ならば、事前プロビジョニングを実施してプロビジョニングファイルを読み込むためのバッチファイルを生成するバッチファイルを作ればいいんじゃない?
ということで出来上がったのがこちら。
@echo off
set DOMAIN=CONTOSO
set /p PCNAME="ドメインに参加させたいコンピュータ名を入力してください: "
for %%i in (A B C D E F G H I J K L M N O P Q R S T U V W X Y Z) do call set PCNAME=%%PCNAME:%%i=%%i%%
echo %PCNAME%を%DOMAIN%ドメインに追加しています。
echo.
djoin.exe /provision /domain %DOMAIN% /machine %PCNAME% /savefile %PCNAME%.txt > NUL
if ERRORLEVEL 2224 (
echo %PCNAME%は%DOMAIN%ドメインに登録済みです。
choice /M "既存のコンピュータを変更してもよろしいですか"
if ERRORLEVEL == 2 (
echo 終了します。
goto END
) else (
djoin.exe /provision /domain %DOMAIN% /machine %PCNAME% /reuse /savefile %PCNAME%.txt > NUL
goto CREATEBAT
)
)
:CREATEBAT
(
echo.@echo off
echo.cd /d %%~dp0
echo. net session ^>nul 2^>^&1
echo. if %%errorLevel%% == 0 ^(
echo. djoin /requestODJ /loadfile %PCNAME%.txt /windowspath %%SystemRoot%% /localos
echo. goto SUCCESSFUL
echo. ^) else ^(
echo. echo wscript.sleep 50 ^> %%TEMP%%\wait.vbs
echo. for /L %%%%i in ^(1,1,5^) do ^(
echo. color cf
echo. cscript /nologo %%TEMP%%\wait.vbs
echo. color fc
echo. cscript /nologo %%TEMP%%\wait.vbs
echo. ^)
echo. del %%TEMP%%\wait.vbs
echo. color cf
echo. echo.
echo. echo 管理権限で実行されていません。
echo. echo 右クリックして「管理者として実行」で実行してください。
echo. echo.
echo. ^)
echo.pause
echo.exit /b
echo.:SUCCESSFUL
echo. reg add HKLM\Software\Microsoft\Windows\CurrentVersion\Authentication\LogonUI /v LastLoggedOnUser /f
echo. reg add HKLM\Software\Microsoft\Windows\CurrentVersion\Authentication\LogonUI /v LastLoggedOnSAMUser /f
echo. del /q %PCNAME%.txt
echo. del /q %PCNAME%.bat
) > %PCNAME%.bat
:END
timeout 5
実行する際はset DOMAIN=
の行を環境に合わせて書き換えてください。
実行要件
以下のものが必要です。
- Windowsドメインネットワーク
- 事前プロビジョニング実施PC: Accout Operator以上の権限をもつユーザ
- プロビジョニング対象PC: Administratorsグループに入っているローカルアカウント
ドメイン参加手順
- 事前プロビジョニング実施PCでバッチファイルを実行(バッチファイルをダブルクリックでOK)

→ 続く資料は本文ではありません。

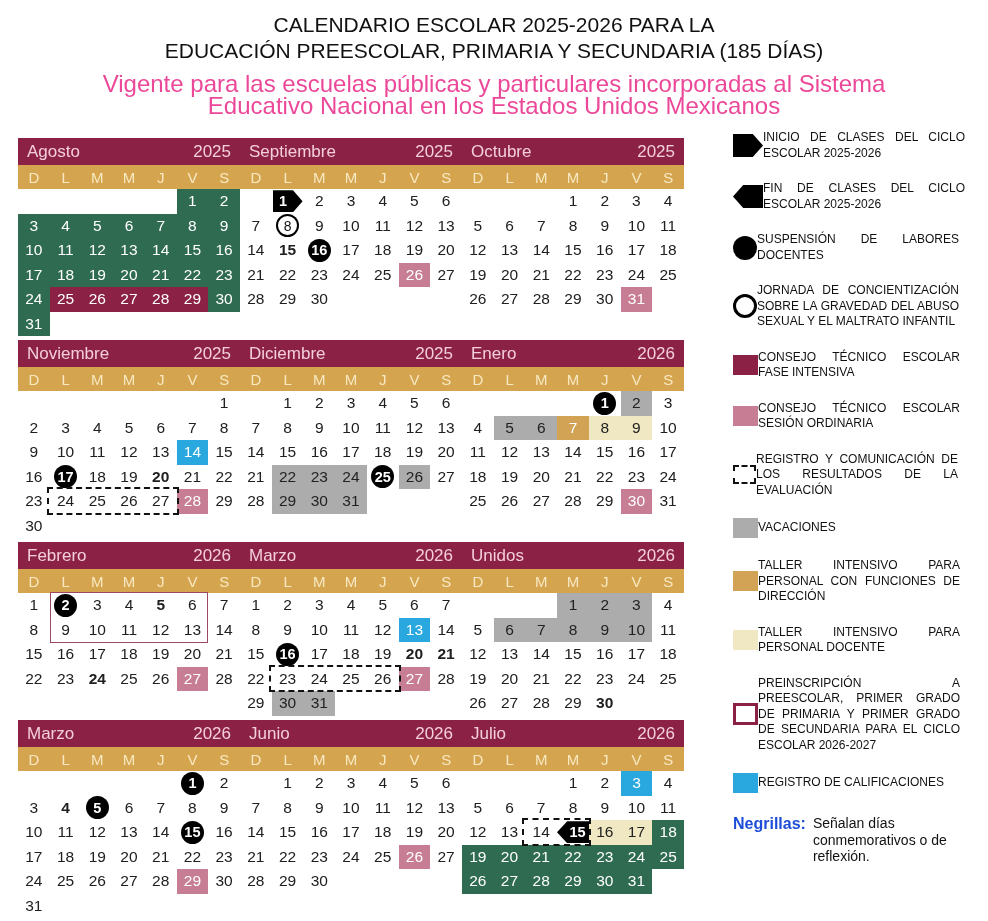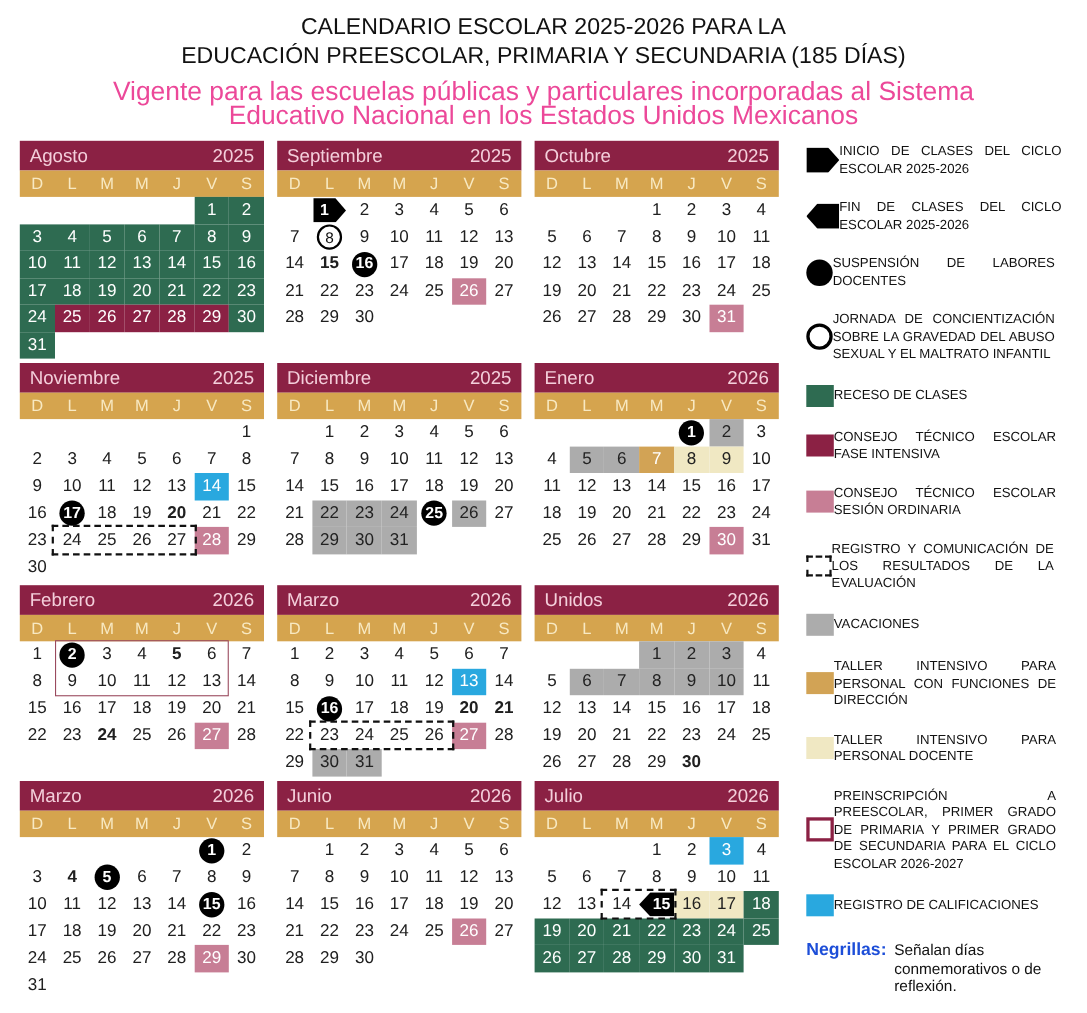"Agosto" .months { column-gap: 12px -> none; top: 128px -> 138px }
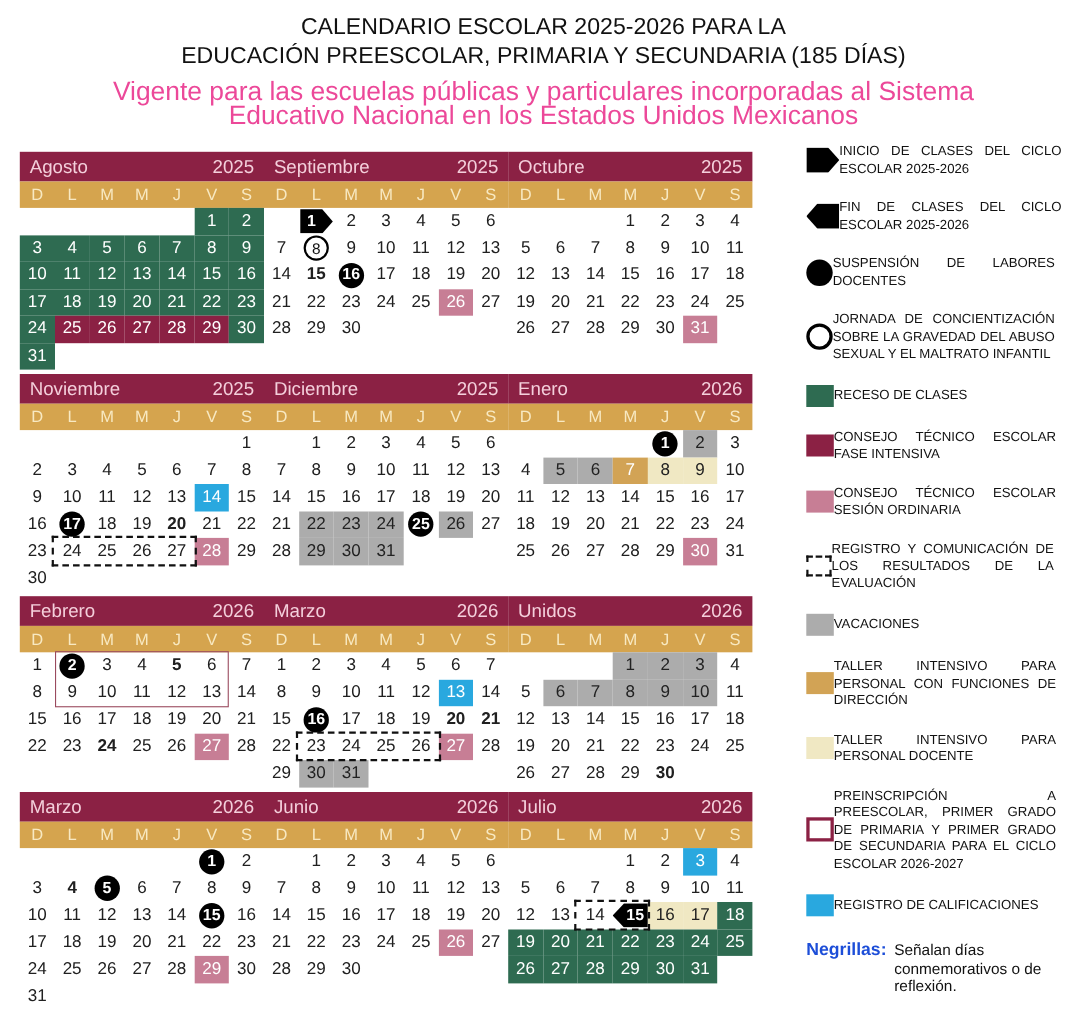"RECESO DE CLASES" div.leg-item { html: <div> <span></span> <span>RECESO DE CLASES</span> </div> -> none }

- 登録したいコンピュータ名を聞かれるので入力してEnter
- カレントディレクトリにファイル名が「コンピュータ名」で、拡張子が.batと.txtの二つが生成されます
- この二つのファイルをプロビジョニング対象PCへコピー
- コンピュータ名.batを右クリックして「管理者として実行」を選択
- LANケーブルを接続してWindowsを再起動
これでドメインへの参加は完了です。
コンピュータ名は事前プロビジョニング時に指定したものに変更されます。
バッチファイル実行後に.batと.txtは自動的に削除されます。
プロビジョニングファイルはいちど使用されたら再利用できないので、間違って実行されたりしないように削除するようにしました。
バッチファイル解説
5行目: プロンプトを表示して入力を待ちます。
6行目: 入力されたアルファベットを大文字に変換しています。
11〜17行目: コンピュータがADに登録済みかどうかを判定しています。
19行目: 事前プロビジョニングを実施しています。
24〜54行目: バッチファイル生成のヒアドキュメントもどき。
28行目: 「管理者として実行」されているかを判定しています。
32〜46行目: 「管理者として実行」されていなかったらコマンドプロンプトウィンドウをピカピカさせるvbsを作って実行しています。
50〜51行目: 最終ログオンユーザ名を消しています。
52〜53行目: プロビジョニングファイルとバッチファイルを消去しています。